**Try it:** Go through the data below and copy it exactly, skipping every picture.

**Data for analysis:**

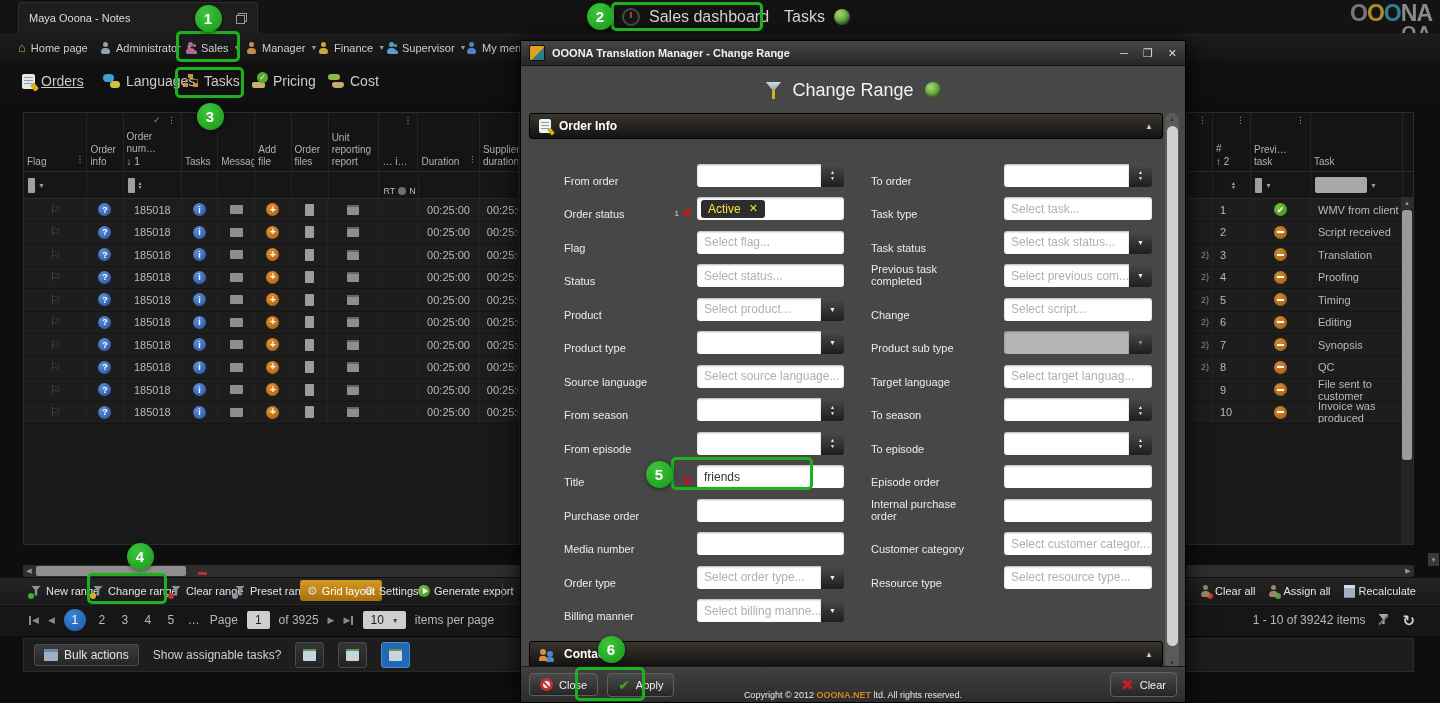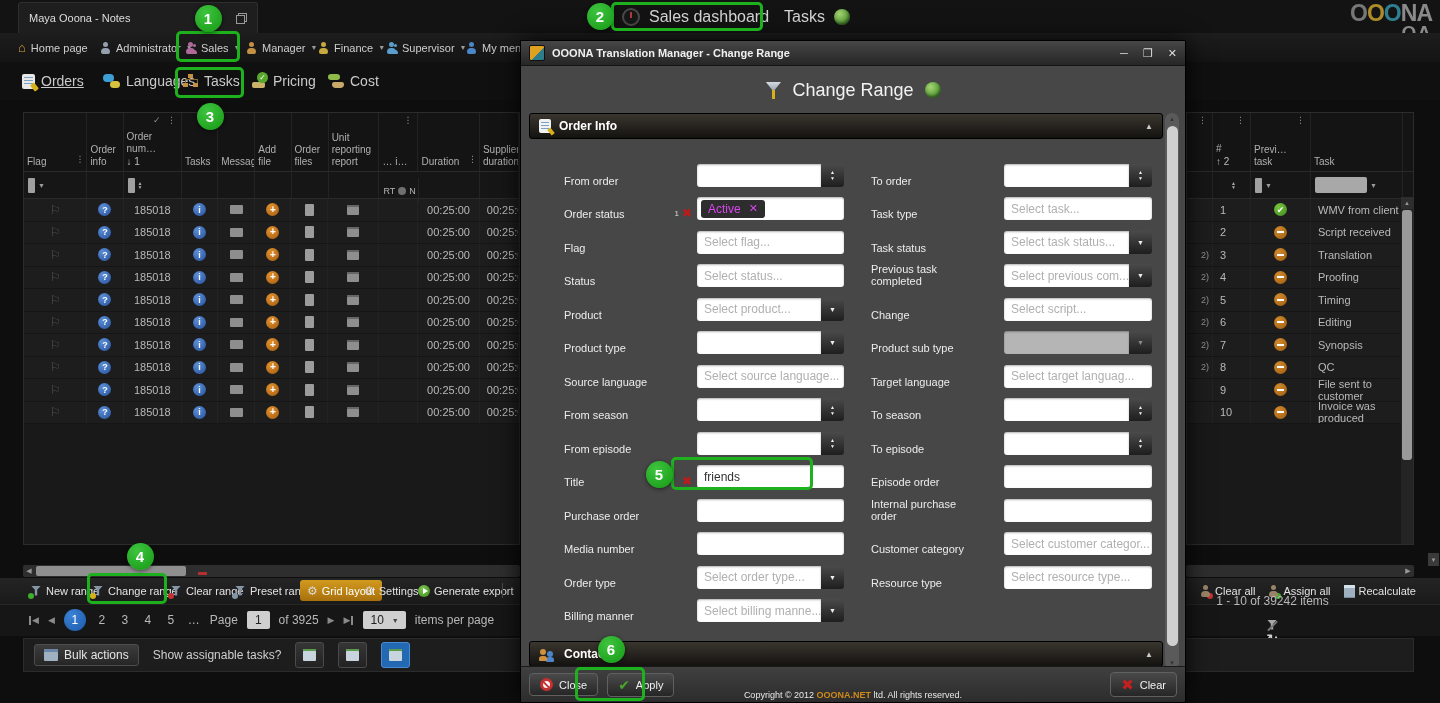"Active" .tagpill { color: #d946ef -> #fde047 }
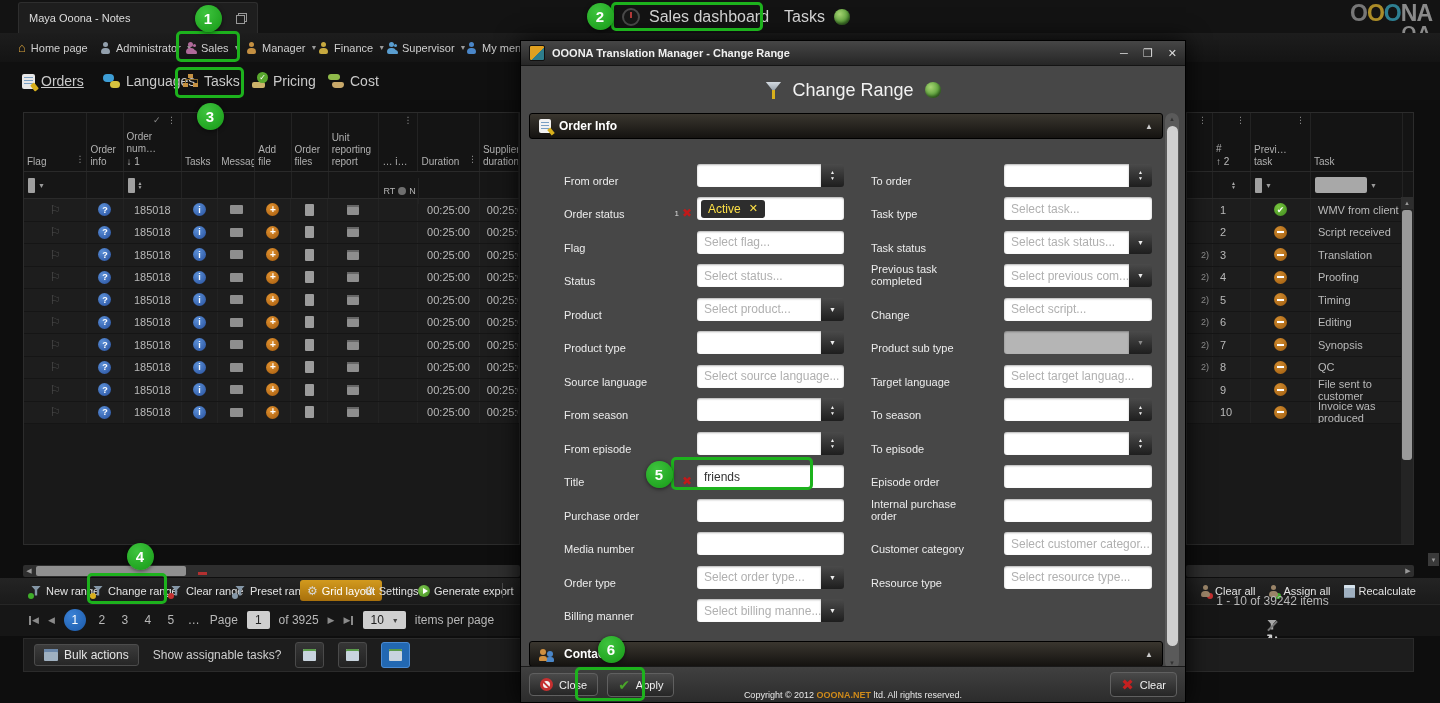"1 - 10 of 39242" .statusline { flex-direction: column -> none; justify-content: center -> flex-end }
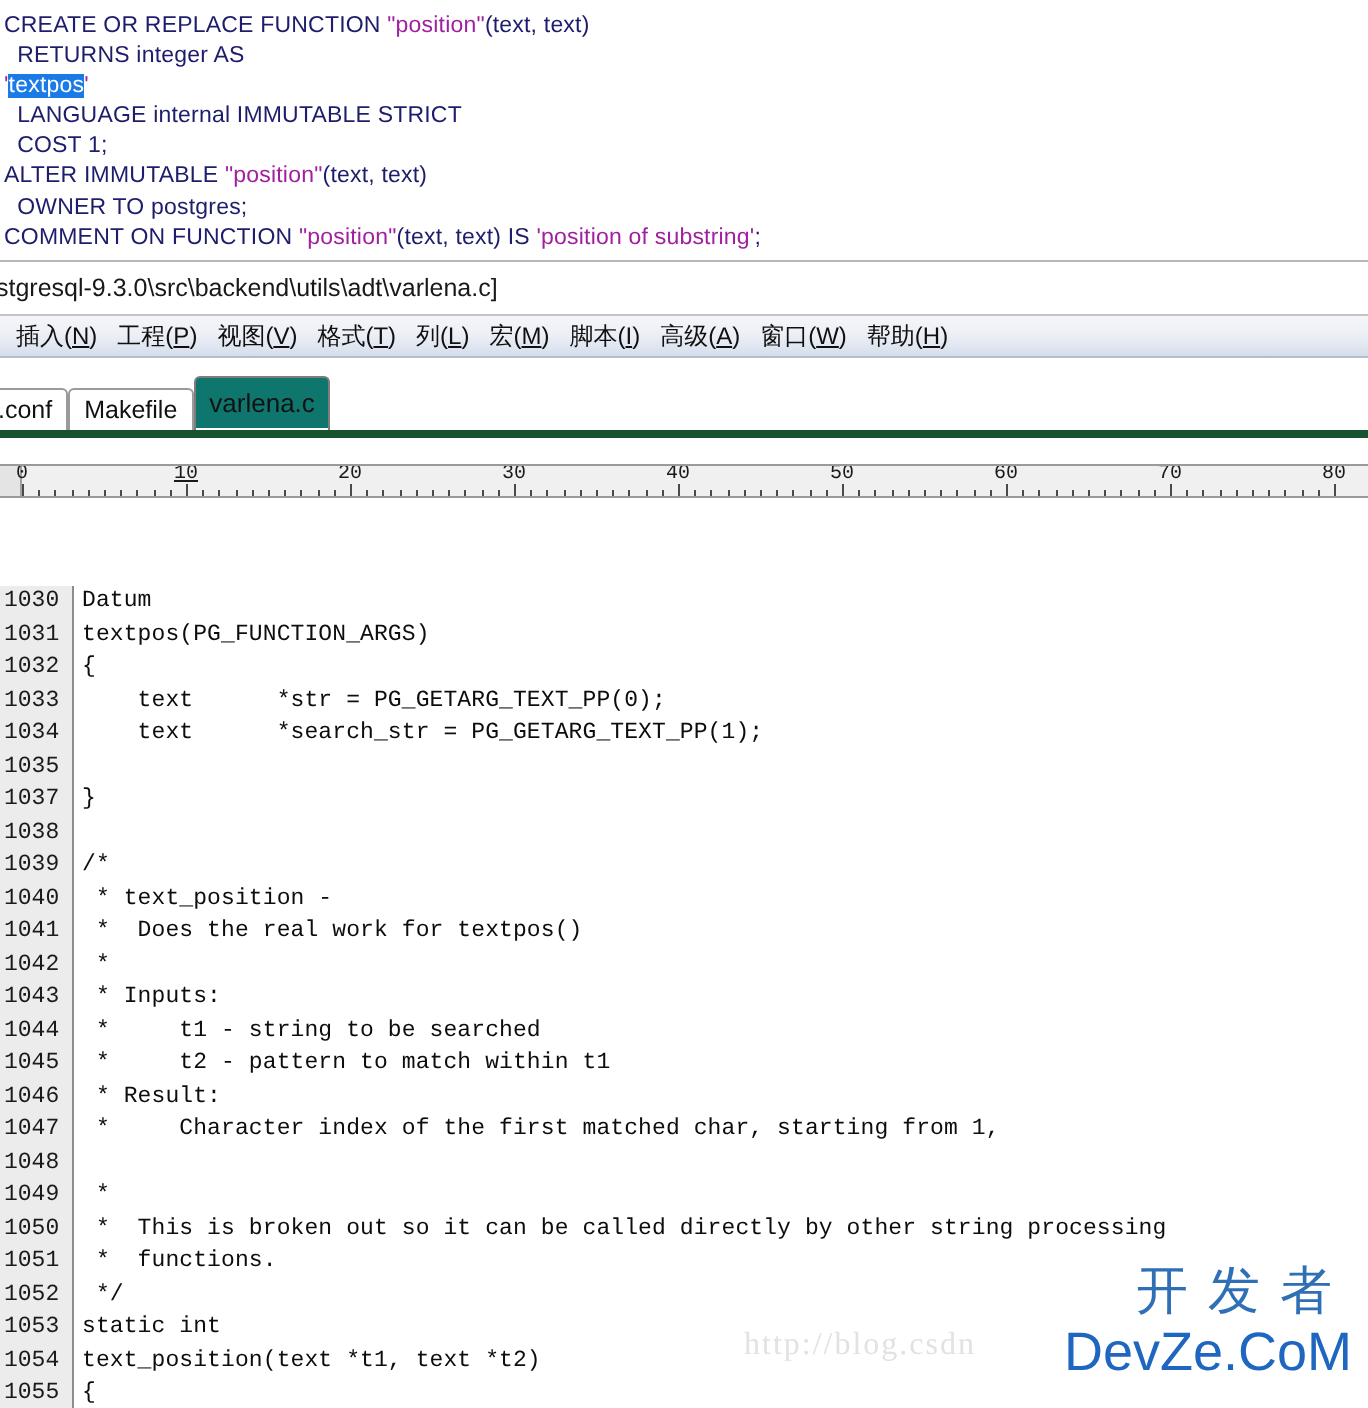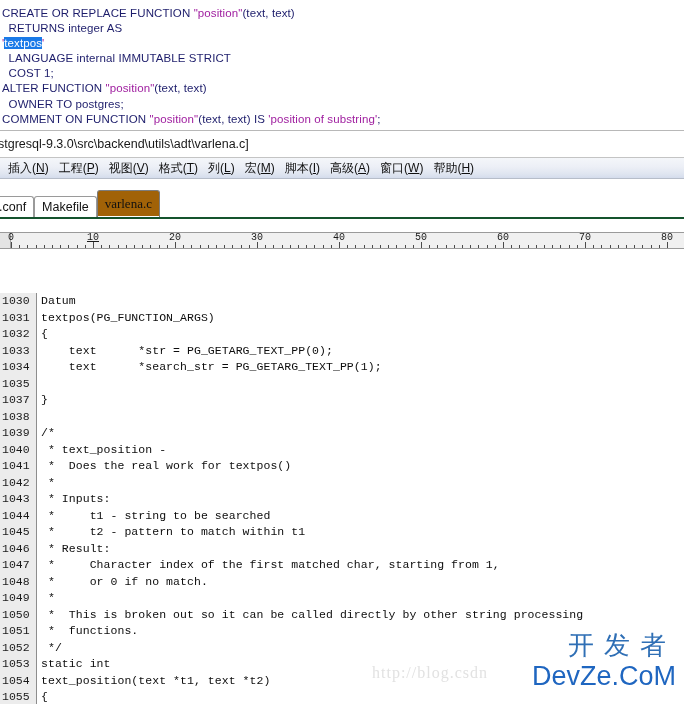"ALTER FUNCTION" span { text: FUNCTION -> IMMUTABLE }
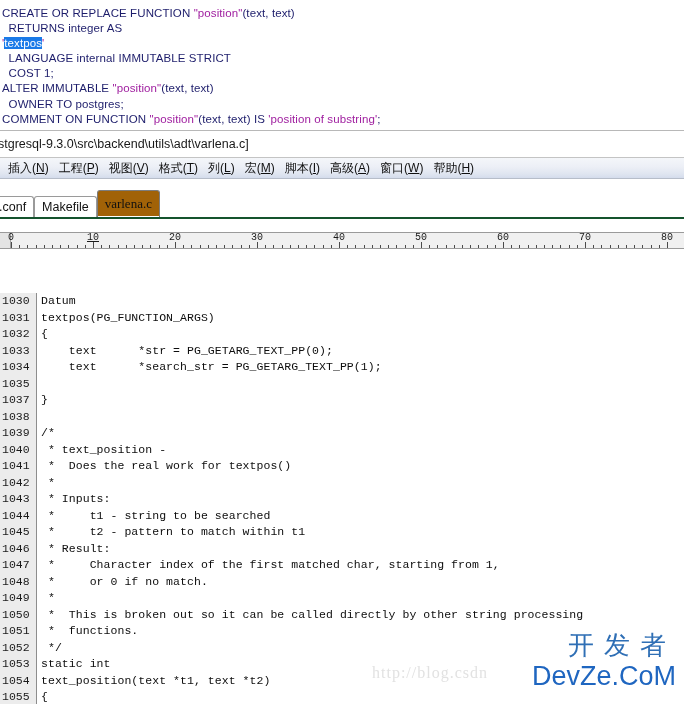".conf" .tab-bar { border-bottom: 2px solid #14532d -> 4px solid #14532d }
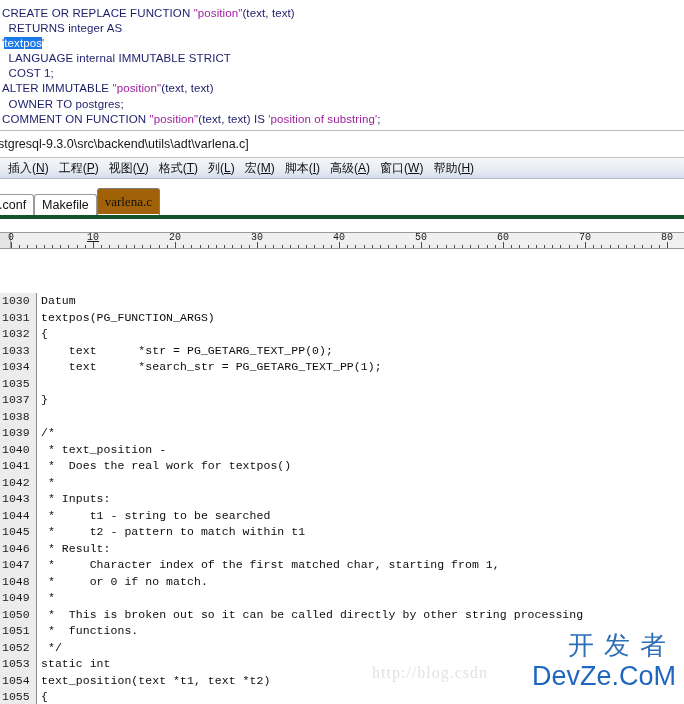"varlena.c" .tab.active { background: #a16207 -> #0f766e; font-family: Liberation Serif, serif -> none }
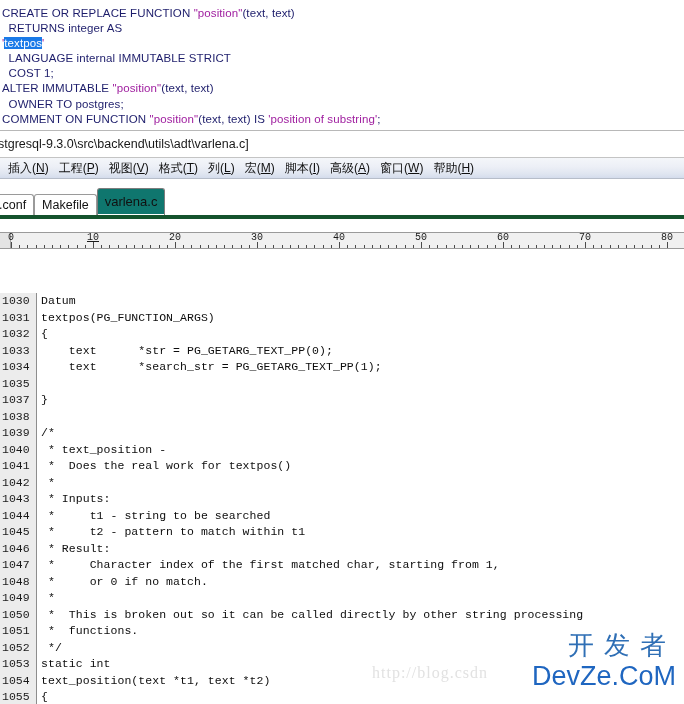"* or 0 if no" span.ctext { html: <span><span> * or 0 if no match.</span></span> -> none }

**Reply to the task:**
"Active" .tagpill { color: #d946ef -> #fde047 }
"1 - 10 of 39242" .statusline { flex-direction: column -> none; justify-content: center -> flex-end }
"ALTER FUNCTION" span { text: FUNCTION -> IMMUTABLE }
".conf" .tab-bar { border-bottom: 2px solid #14532d -> 4px solid #14532d }
"varlena.c" .tab.active { background: #a16207 -> #0f766e; font-family: Liberation Serif, serif -> none }
"* or 0 if no" span.ctext { html: <span><span> * or 0 if no match.</span></span> -> none }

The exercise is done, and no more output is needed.